Monday, December 05, 2016

Cutting off CSR subsidies will hit red state enrollees especially hard

As Republicans gear up to repeal the ACA,  the Kaiser Family Foundation has helpfully broken out how many of the 9.4 million subsidized enrollees in the ACA marketplace (as of March 31) live in each state, and what share of an estimated $32.8 billion to be paid out in premium tax credits this year will be paid out for enrollees in each state.

Greg Sargent, assessing the potential political fallout of cutting off those subsidies, notes:
Some of the states with the highest populations of people getting subsidies are represented by GOP Senators. This includes Florida (more than 1.4 million); Texas (more than 913,000); North Carolina (more than 499,000); Georgia (more than 427,000); and Pennsylvania (more than 321,000). Many other states with GOP senators also have sizable populations getting subsidies.
Today also happens to be the day when a federal appeals court delayed further proceedings in House Republicans' suit to stop the executive branch from funding the Cost Sharing Reduction (CSR) subsidies that reduce out-of-pocket costs for 57% of marketplace enrollees. Since a lower court upheld the suit in May, but stayed any action to cut off the payments, the delay effectively leaves it up to the Trump administration whether to drop the Obama administration's appeal and thus cut off those subsidies, effectively crippling the marketplace instantly* (and disrupting Congressional Republicans' alleged "repeal-and-delay" plans, which would keep the marketplace functioning until a replacement plan is enacted).

It therefore seems appropriate to note that CSR subsidies are particularly prevalent in the 19 states that have refused to enact the ACA's Medicaid expansion -- most of which are Trump country.
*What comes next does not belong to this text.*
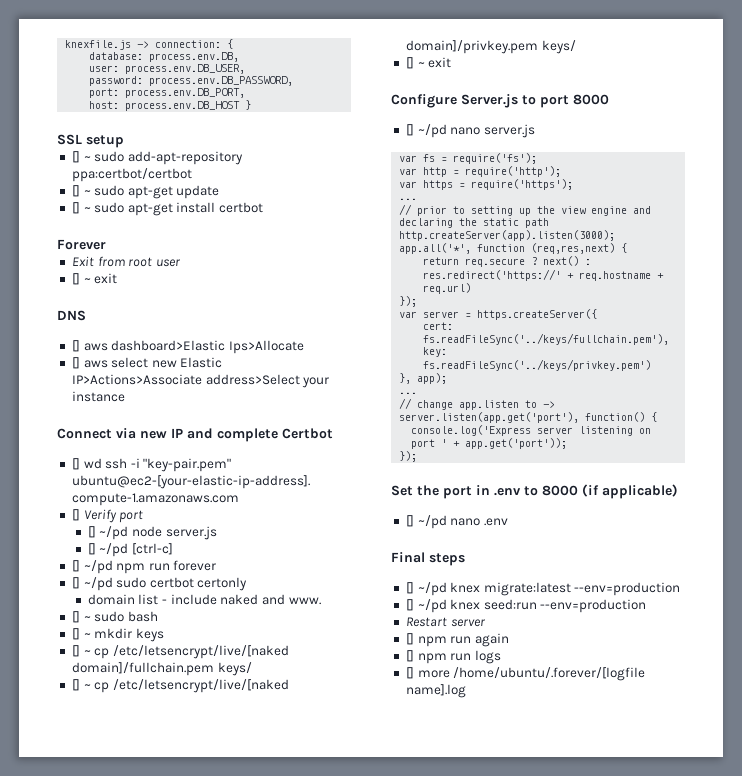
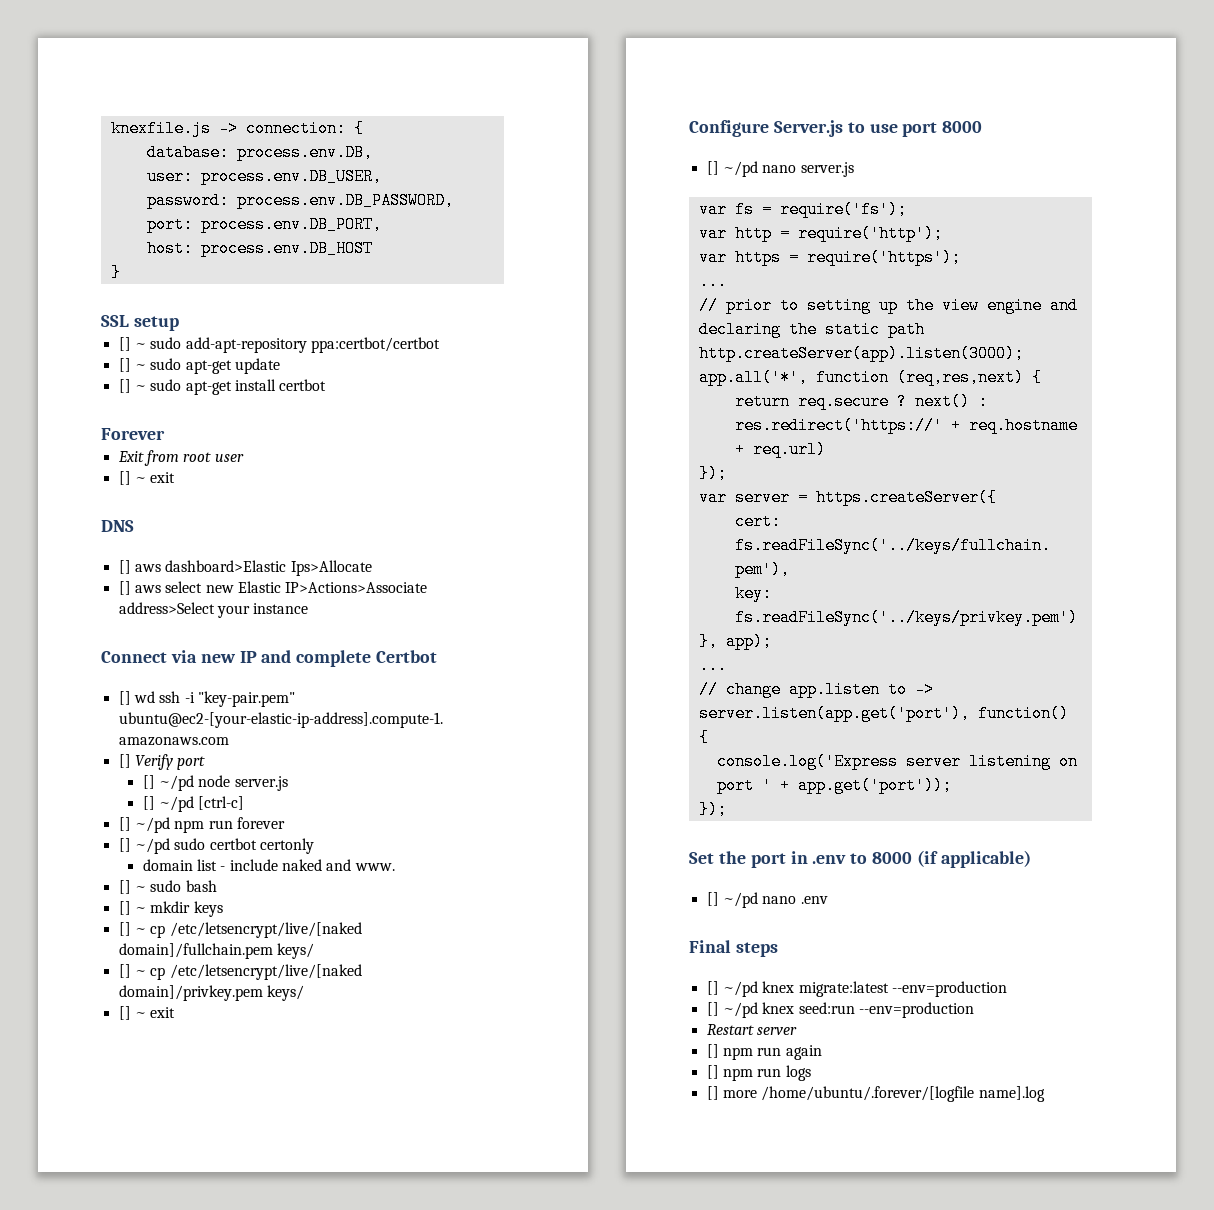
(241, 106) none -> (373, 248) //
(536, 100) none -> [869,124,898,133] use

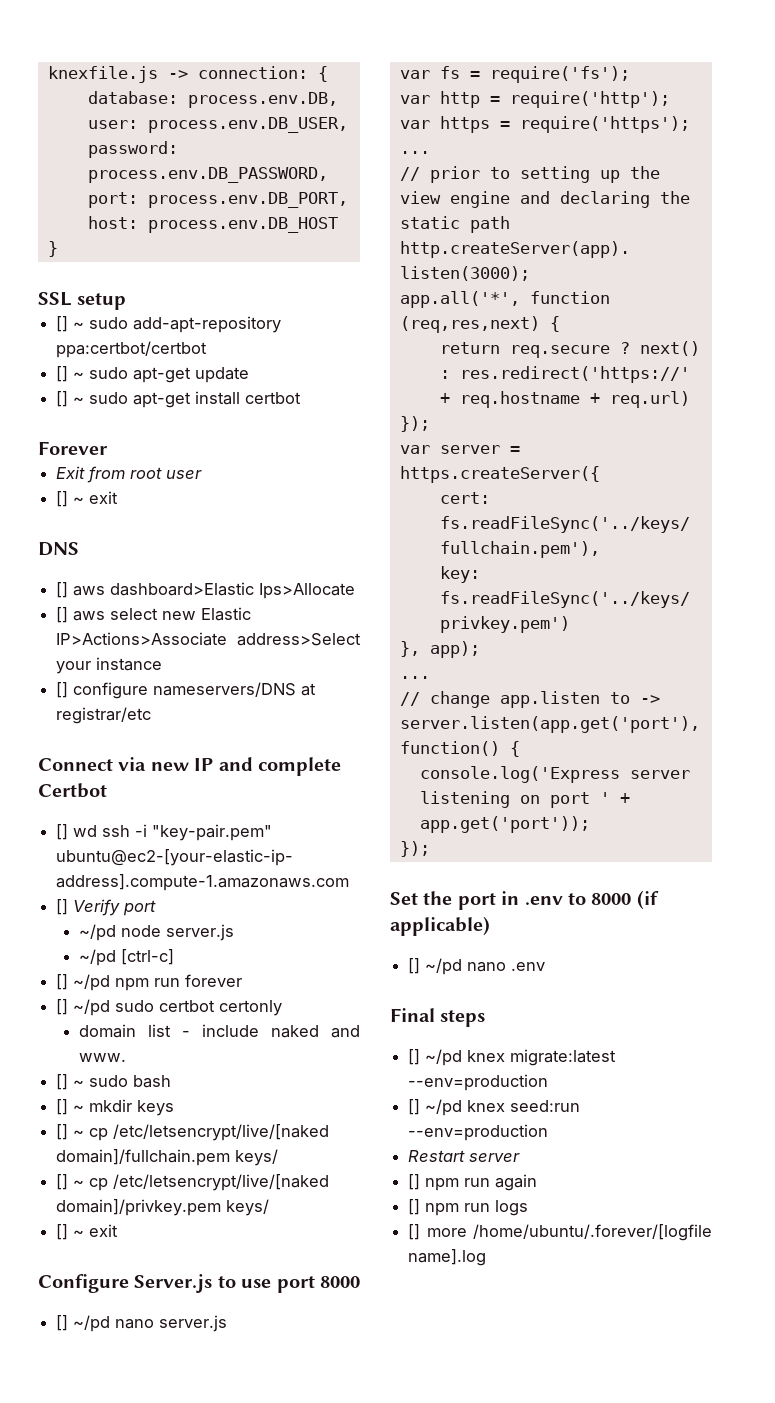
(309, 608) none -> [56,682,317,699] [56,707,152,724] // [] configure nameservers/DNS at registrar/etc
[142,775,155,789] [] -> (157, 908) none
[142,796,155,810] [] -> (234, 932) none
That's because in those states, a subset of those whom the ACA intended to make eligible for Medicaid, people with incomes between 100% and 138% of the Federal Poverty Level (FPL), are instead eligible for subsidized marketplace coverage.   And since they are in the lowest income bracket eligible for subsidized marketplace coverage, they get the highest level of CSR support for the lowest price.

Thursday, December 01, 2016

Tom Price will probably cut your health insurance subsidy in half

Last week, I noted that the federal government pays a bit more than two thirds of total medical costs for the average traditional Medicare enrollee. That is, the government pays about 85% of the premium(s) for insurance that covers a bit more than 80% of the average user's annual medical costs (that latter percentage is known as a health plan's actuarial value). Subsidies for those who chose Medicare Advantage plans are comparable.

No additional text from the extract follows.